- Native name: Rivière Trois Saumons Est (French)

Location
- Country: Canada
- Province: Quebec
- Region: Chaudière-Appalaches
- MRC: L'Islet Regional County Municipality

Physical characteristics
- Source: Forest streams
- • location: Saint-Damase-de-L'Islet
- • coordinates: 47°08′41″N 70°06′27″W﻿ / ﻿47.144845°N 70.107621°W
- • elevation: 415 metres (1,362 ft)
- Mouth: Trois Saumons River
- • location: Saint-Aubert
- • coordinates: 47°10′06″N 70°12′09″W﻿ / ﻿47.16833°N 70.2025°W
- • elevation: 136 metres (446 ft)
- Length: 18.2 kilometres (11.3 mi)

Basin features
- • left: (upstream) Ruisseau Creux, ruisseau à Bezeau
- • right: (upstream) Ruisseau Lapointe

= Trois Saumons East River =

River in MRC L'Islet in Quebec (Canada)

The Trois Saumons East River (French: Trois Saumons Est) river is a tributary of the east bank of the Trois Saumons River which flows to the south bank of the St. Lawrence River where it flows south-west of the village of Saint-Jean-Port-Joli and north-east of the village of L'Islet-sur-Mer.

The Trois Saumons Est river flows through the municipalities of Saint-Damase-de-L'Islet and Saint-Aubert, in the L'Islet Regional County Municipality, in the administrative region of Chaudière-Appalaches, in Quebec, in Canada.

== Geography ==
The Trois Saumons Est river has its source on the eastern slope of the mountain designated "Le Pain de Sucre" which overlooks the eastern part of Trois Saumons lake (length: 5.5 km; altitude: 434 m), located in the municipality of Saint-Aubert. This mountain stream-fed spring is located 3.2 km east of Trois Saumons lake, 13.4 km south-east of the south shore of St.
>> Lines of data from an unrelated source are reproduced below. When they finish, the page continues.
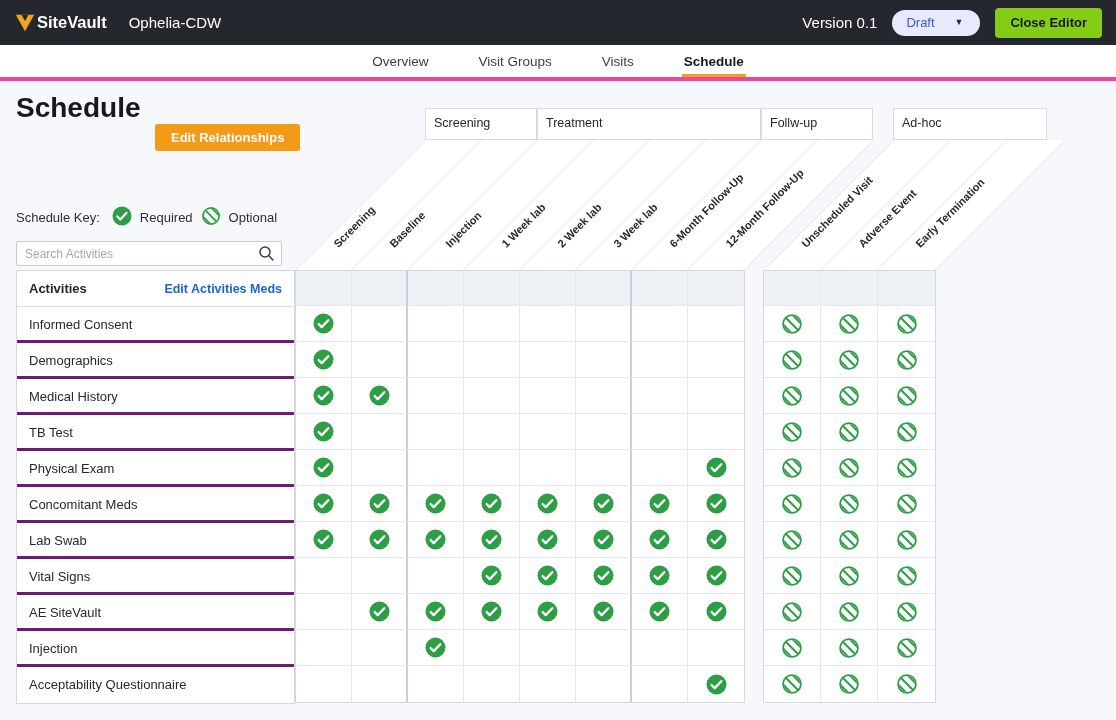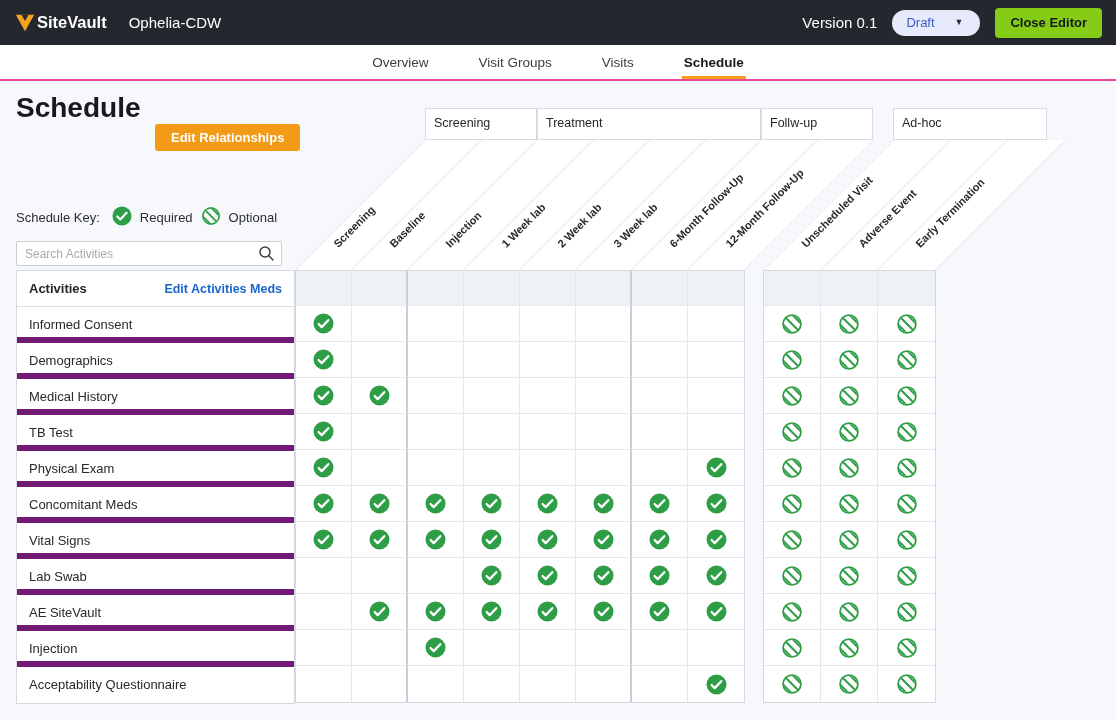"Overview" .tabbar { border-bottom: 2px solid #ec4899 -> 4px solid #ec4899 }
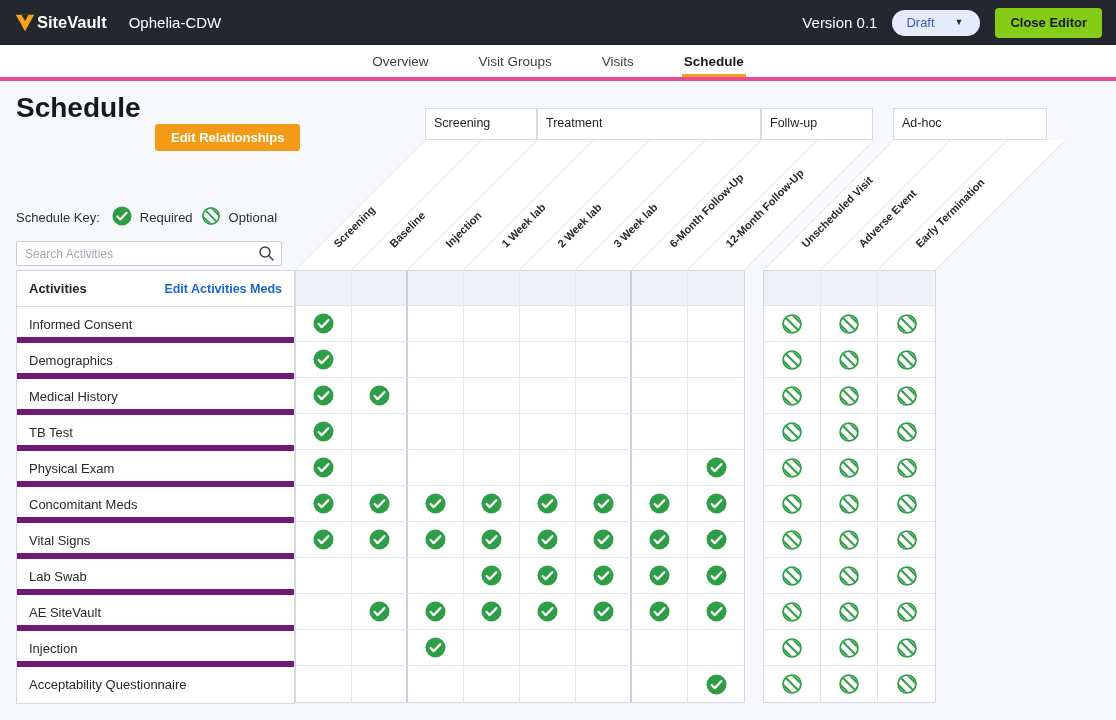"Informed Consent" .arow { border-bottom: 6px solid #701a75 -> 3px solid #701a75 }
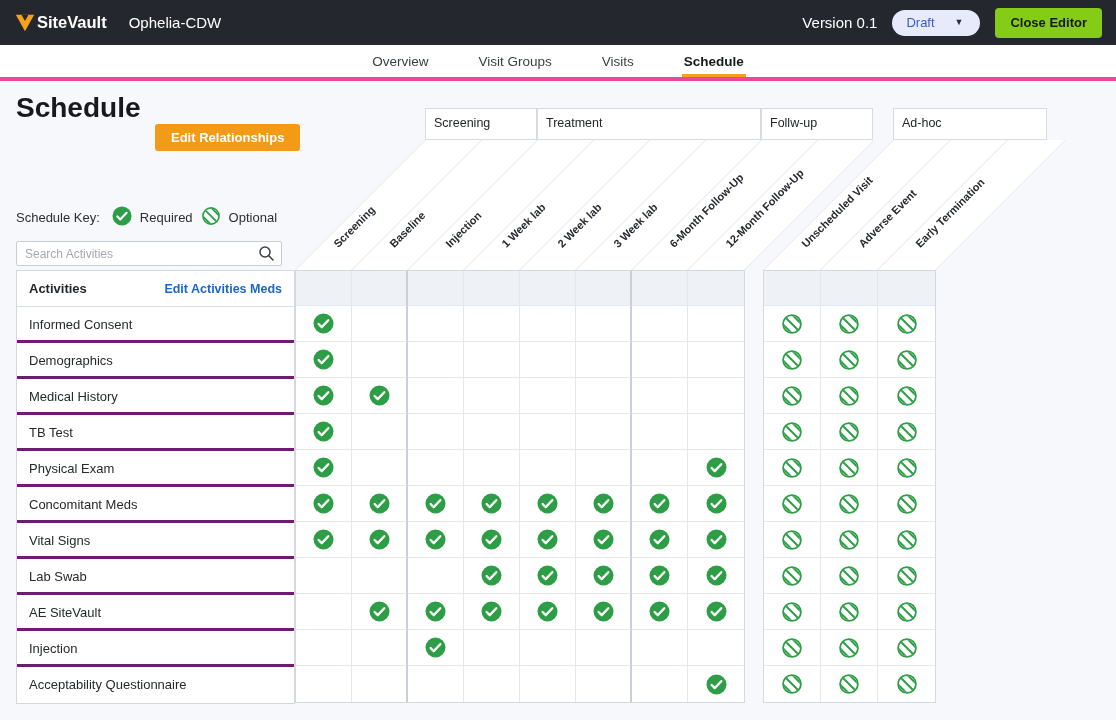"Vital Signs" div.arow { order: before "Lab Swab" -> after "Lab Swab" }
Lawrence River, 5.9 km south of the center of the village of Saint-Damase-de-L'Islet.

From its source, the Trois Saumons Est River flows over 18.2 km.

The Trois Saumons Est River flows onto the east bank of the Trois Saumons River, west of Route 204. This confluence is located 1.7 km southeast of the center from the village of Saint-Aubert and 7.1 km to the south-east of the center of the village of Saint-Jean-Port-Joli.

== Toponymy ==
The toponym Rivière Trois Saumons Est was formalized on December 5, 1968, at the Commission de toponymie du Québec.